Radio has changed little for decades. FCC Chairman Michael Powell said he's heartened that such a dramatic leap forward in technology is in store.
"I'm thrilled and excited to see the radio wagon train finally get to the other side," he said.
The approval allows radio stations to immediately begin broadcasting digital signals, though it probably will take a few months for the first stations to start.
Digital radio could be the biggest update to the medium since the debut of FM in the 1940s, said Ken Mueller, radio curator at the Museum of Television & Radio in New York. Mueller said that like FM, which didn't become popular until the 1970s, "it's going to take quite some time to phase in."
"We're not talking 30 years here," he said, but "you have to wait until people start getting receivers to pick this up."
Manufacturers plan to sell digital receivers for car stereos and high-end audio systems starting next year, adding about $100 to the price of a traditional unit. It's unclear how soon digital technology will be included in portable radios.
The iBiquity technology allows broadcasters to use their existing airwaves, sending digital and analog radio simultaneously. Since stations won't need a new place on the radio band and there is no cutoff date for analog service, listeners without digital radios won't have their favorite stations go silent.

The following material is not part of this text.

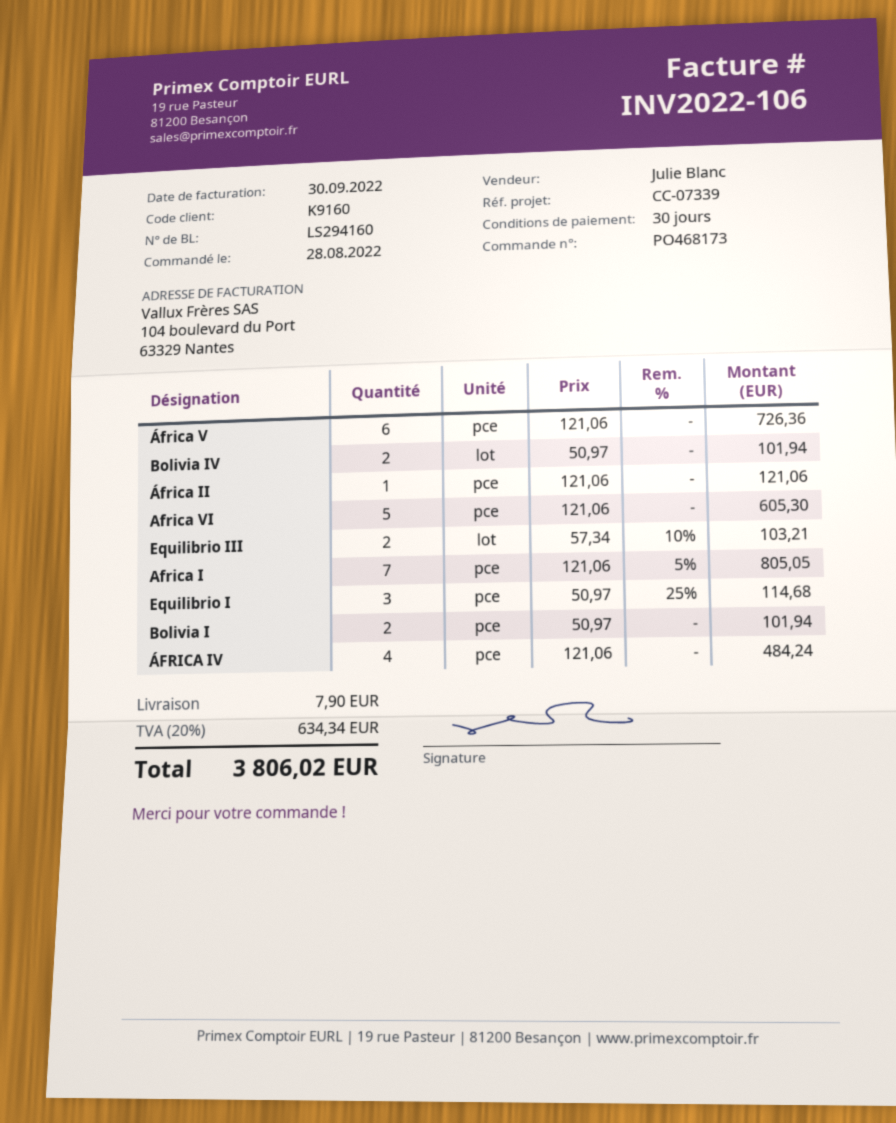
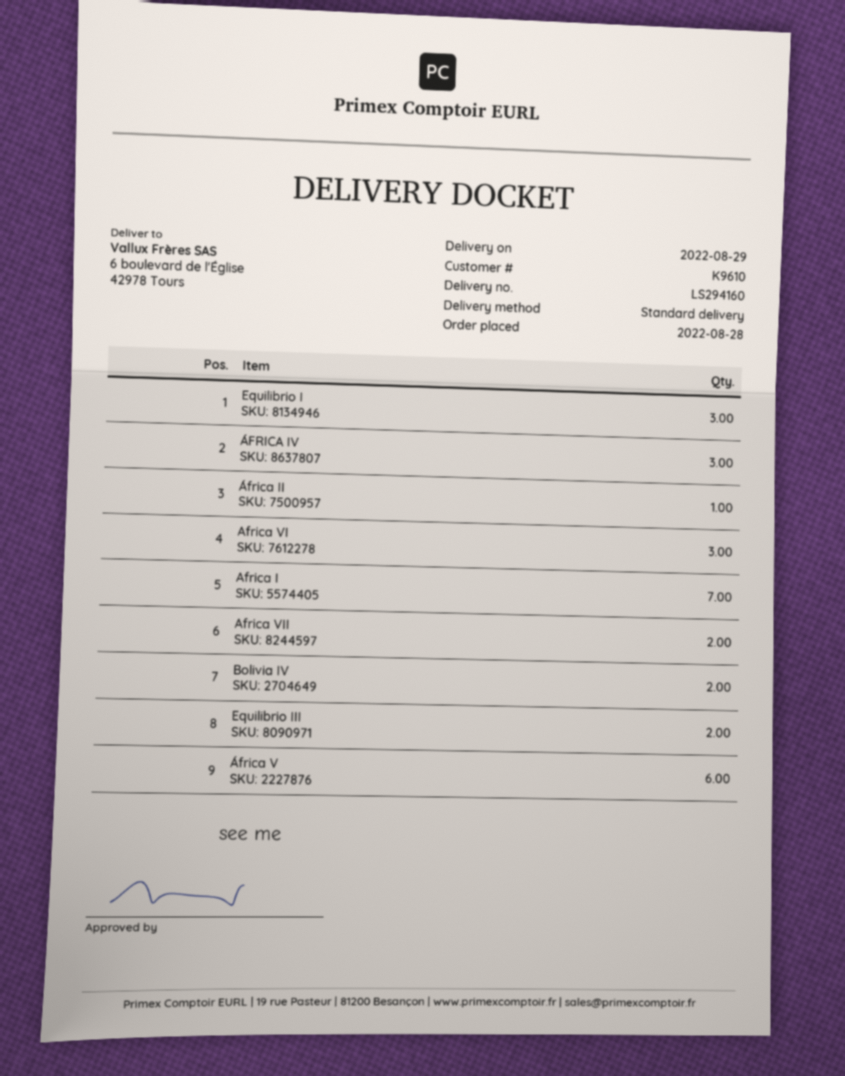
customer number: K9160 -> K9610
Africa VI: 5 -> 3
Bolivia I: 2 -> none
ÁFRICA IV: 4 -> 3
Africa VII: none -> 2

"If you had a black-and-white TV and your local station started broadcasting in color, your black-and-white TV still worked," said Robert Struble, iBiquity's president and chief executive. "But if you wanted the new high quality picture you've got to buy a new color TV. It's the same with digital radio."
The transition differs from the one planned for television. Congress has set a goal of December 2006 for broadcasters to switch to digital TV signals. After that, anyone wanting to watch over-the-air broadcasts will need a TV with a digital tuner or a set-top converter.

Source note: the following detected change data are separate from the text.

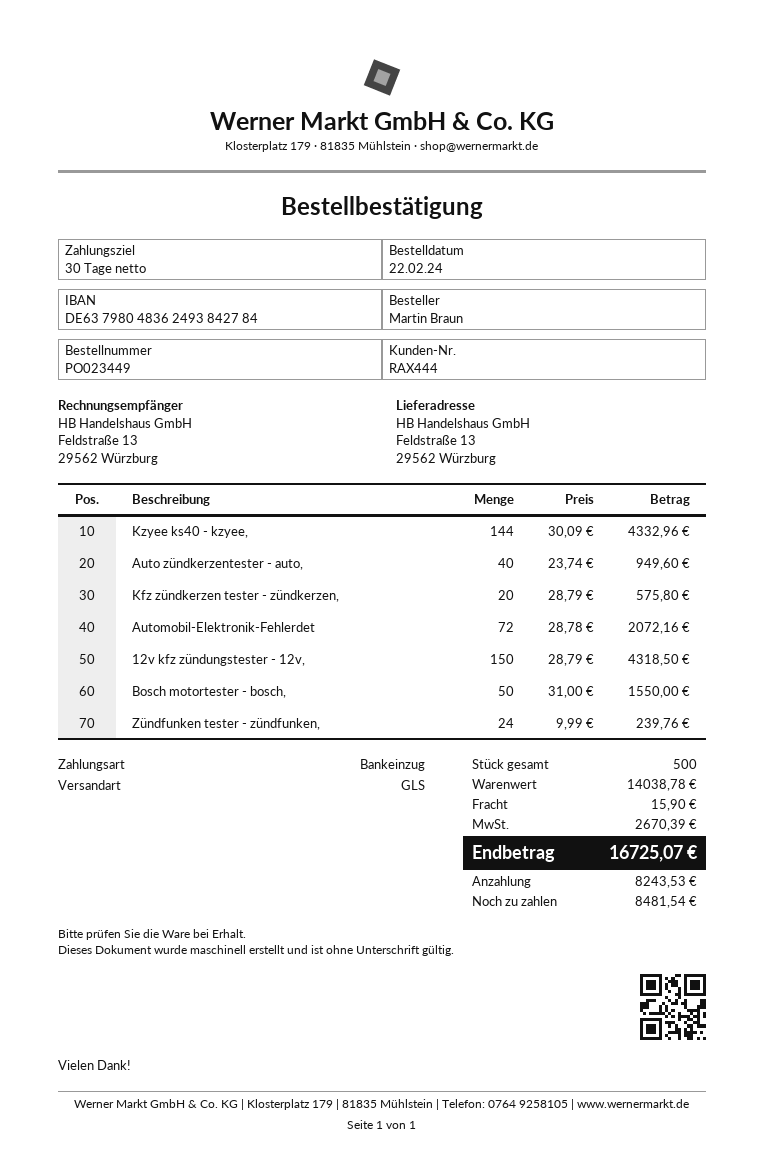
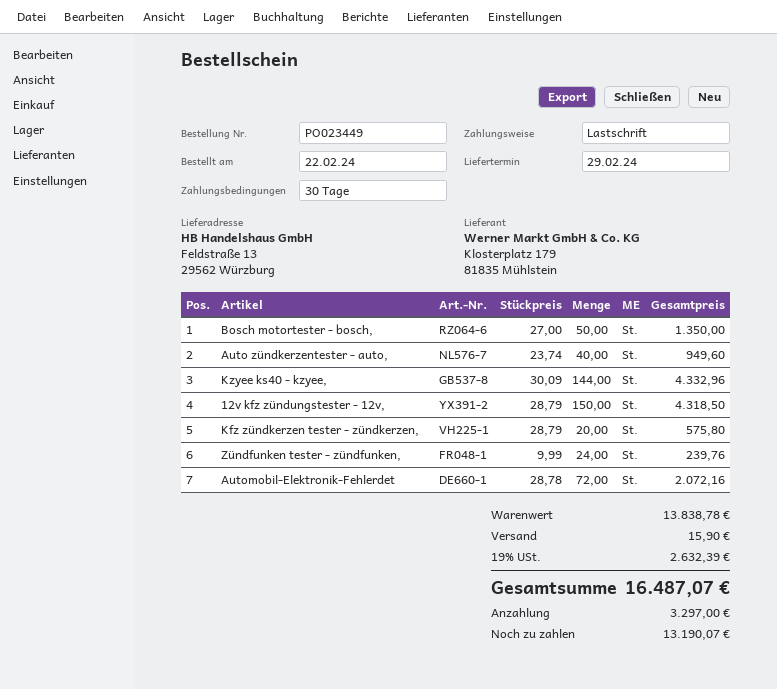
Bosch motortester - bosch,: 50 x 31.00 = 1550.00 -> 50 x 27.00 = 1350.00
subtotal: 14038.78 -> 13838.78
tax: 2670.39 -> 2632.39
total: 16725.07 -> 16487.07
deposit: 8243.53 -> 3297.00
balance: 8481.54 -> 13190.07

Supporters say the new technology will bring CD-quality sound to FM broadcasts, an end to static for AM and new data features.
Radio One Inc., which owns and operates 65 stations and primarily targets black listeners, already has ordered digital transmitters, said John Mathews, the company's director of engineering. He said the Lanham, Md.-based company plans to start digital broadcasts within three months in Atlanta, Boston, Dallas, Detroit and Los Angeles.
"We wanted to be in the front on this," he said. "The quality improvement is just phenomenal. It's analogous to the transition between cassettes and CDs."
Some digital car stereos will have small screens, displaying news or advertising or pictures of the artist whose song is playing. Others will allow listeners to choose when to hear reports on stocks, sports, weather and traffic.
The digital broadcasts will be free, unlike the subscriber services offered by Sirius Satellite Radio and XM Satellite Radio Holdings, which beam music and talk to radios from satellites.
Digital broadcasts use the same language as computers — a series of on and off electronic pulses. Broadcasts with the proposed technology won't increase a radio station's range, but digital signals can be cleaned up, removing garble and uneven reception.